1. 1. The anti-HIV drug zidovudine (3'-azido-2',3'-dideoxythymidine; ZDV) has three important pathways of metabolism. ZDV is a prodrug and must be phosphorylated in lymphocytes in order to exert its antiviral action. However, in quantitative terms this is a minor pathway probably accounting for less than 1% of the overall metabolic profile.
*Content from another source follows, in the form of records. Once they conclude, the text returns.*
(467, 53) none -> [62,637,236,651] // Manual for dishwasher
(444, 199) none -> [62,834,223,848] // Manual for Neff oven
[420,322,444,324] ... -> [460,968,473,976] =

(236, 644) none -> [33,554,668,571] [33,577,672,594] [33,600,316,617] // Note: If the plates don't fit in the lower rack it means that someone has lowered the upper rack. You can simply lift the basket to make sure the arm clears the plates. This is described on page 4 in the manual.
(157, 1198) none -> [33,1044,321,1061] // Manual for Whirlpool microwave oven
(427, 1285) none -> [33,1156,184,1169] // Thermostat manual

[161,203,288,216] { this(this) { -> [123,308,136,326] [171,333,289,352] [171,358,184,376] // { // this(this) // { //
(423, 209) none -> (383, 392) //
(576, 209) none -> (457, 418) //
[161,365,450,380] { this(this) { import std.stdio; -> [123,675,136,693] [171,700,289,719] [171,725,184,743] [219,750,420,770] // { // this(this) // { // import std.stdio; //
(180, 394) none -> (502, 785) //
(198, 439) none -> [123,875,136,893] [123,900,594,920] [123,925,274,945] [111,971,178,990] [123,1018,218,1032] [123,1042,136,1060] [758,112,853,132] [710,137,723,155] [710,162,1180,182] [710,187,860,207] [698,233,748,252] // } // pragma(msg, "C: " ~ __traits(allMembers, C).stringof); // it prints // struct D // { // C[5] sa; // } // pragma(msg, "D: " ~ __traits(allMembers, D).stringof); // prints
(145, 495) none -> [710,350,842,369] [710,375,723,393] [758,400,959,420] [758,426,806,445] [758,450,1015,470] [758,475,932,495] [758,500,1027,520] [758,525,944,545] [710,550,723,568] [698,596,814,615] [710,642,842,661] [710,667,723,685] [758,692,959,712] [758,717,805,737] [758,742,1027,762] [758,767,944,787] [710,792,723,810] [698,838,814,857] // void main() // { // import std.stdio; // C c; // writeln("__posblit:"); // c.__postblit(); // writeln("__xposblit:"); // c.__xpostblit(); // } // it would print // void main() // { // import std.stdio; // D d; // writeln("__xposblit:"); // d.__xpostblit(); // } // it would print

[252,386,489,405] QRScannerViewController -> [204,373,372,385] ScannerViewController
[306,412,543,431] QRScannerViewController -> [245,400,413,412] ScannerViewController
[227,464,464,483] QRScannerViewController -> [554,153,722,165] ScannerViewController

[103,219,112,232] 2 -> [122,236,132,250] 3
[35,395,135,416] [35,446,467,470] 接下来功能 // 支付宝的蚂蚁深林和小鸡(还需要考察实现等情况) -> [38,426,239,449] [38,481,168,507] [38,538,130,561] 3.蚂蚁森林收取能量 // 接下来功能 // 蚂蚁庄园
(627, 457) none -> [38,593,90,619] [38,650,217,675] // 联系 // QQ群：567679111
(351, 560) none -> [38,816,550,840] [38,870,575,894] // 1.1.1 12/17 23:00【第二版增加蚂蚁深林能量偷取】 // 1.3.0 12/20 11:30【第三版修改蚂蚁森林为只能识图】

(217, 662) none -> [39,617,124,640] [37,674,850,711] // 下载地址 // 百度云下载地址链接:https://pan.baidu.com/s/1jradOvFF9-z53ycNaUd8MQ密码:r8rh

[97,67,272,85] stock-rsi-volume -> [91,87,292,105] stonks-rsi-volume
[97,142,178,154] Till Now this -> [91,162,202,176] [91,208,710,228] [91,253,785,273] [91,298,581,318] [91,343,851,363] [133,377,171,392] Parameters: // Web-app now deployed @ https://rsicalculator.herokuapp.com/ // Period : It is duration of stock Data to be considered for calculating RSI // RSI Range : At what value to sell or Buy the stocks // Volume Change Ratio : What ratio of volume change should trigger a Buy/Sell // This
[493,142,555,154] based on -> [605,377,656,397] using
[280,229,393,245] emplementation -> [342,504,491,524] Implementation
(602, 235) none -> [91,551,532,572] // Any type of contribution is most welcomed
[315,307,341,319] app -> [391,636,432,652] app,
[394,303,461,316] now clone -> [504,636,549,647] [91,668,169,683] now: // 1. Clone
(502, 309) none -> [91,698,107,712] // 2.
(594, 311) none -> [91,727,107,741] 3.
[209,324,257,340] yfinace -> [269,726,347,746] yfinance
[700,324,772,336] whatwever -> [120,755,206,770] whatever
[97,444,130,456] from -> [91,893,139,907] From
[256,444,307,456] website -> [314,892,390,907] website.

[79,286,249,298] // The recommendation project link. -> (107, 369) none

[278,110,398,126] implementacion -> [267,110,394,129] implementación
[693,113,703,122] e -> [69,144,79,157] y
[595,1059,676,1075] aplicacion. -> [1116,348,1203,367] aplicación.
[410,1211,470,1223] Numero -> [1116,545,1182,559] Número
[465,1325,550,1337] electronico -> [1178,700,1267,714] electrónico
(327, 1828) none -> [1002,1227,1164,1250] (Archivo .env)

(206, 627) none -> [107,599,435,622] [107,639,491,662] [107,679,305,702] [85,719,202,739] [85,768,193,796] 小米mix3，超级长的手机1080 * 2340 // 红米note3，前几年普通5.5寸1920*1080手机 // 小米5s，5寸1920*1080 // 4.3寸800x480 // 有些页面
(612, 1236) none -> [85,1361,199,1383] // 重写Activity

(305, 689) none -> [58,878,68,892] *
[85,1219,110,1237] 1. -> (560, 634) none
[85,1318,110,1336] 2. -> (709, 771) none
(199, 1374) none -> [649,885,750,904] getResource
The predominant pathway of metabolism is glucuronidation to GZDV and the metabolite is renally excreted. A further metabolite, derived by reduction of the azido moiety is 3'-amino-3'-deoxythymidine (AMT). 2. 2. Zidovudine glucuronidation has been characterised in human liver microsomes. A number of drugs (e.g., naproxen, indomethacin and probenecid) have been shown to inhibit the in vitro conjugation of ZDV. Some of these drugs have also been co-administered with ZDV in HIV-positive patients. Significant pharmacokinetic interactions have been demonstrated with probenecid, naproxen and fluconazole. 3. 3. 3'-amino-3'-deoxythymidine formation is probably mediated by both cytochrome P450 isozymes and NADPH-cytochrome P450 reductase. Peak plasma concentrations of AMT are approximately 10–15% of ZDV in patients. This is a potentially important metabolite because of its alleged cytotoxicity. 4. 4. Measurement of intracellular ZDV phosphates in patients provides the key to our understanding of both the efficacy and toxicity of ZDV. Important recent work has demonstrated that as patients deteriorate (i.e., CD4 counts decrease below 100 × 10 6/L), there is a corresponding increase in intracellular ZDV-monophosphate. This could have toxicological implications.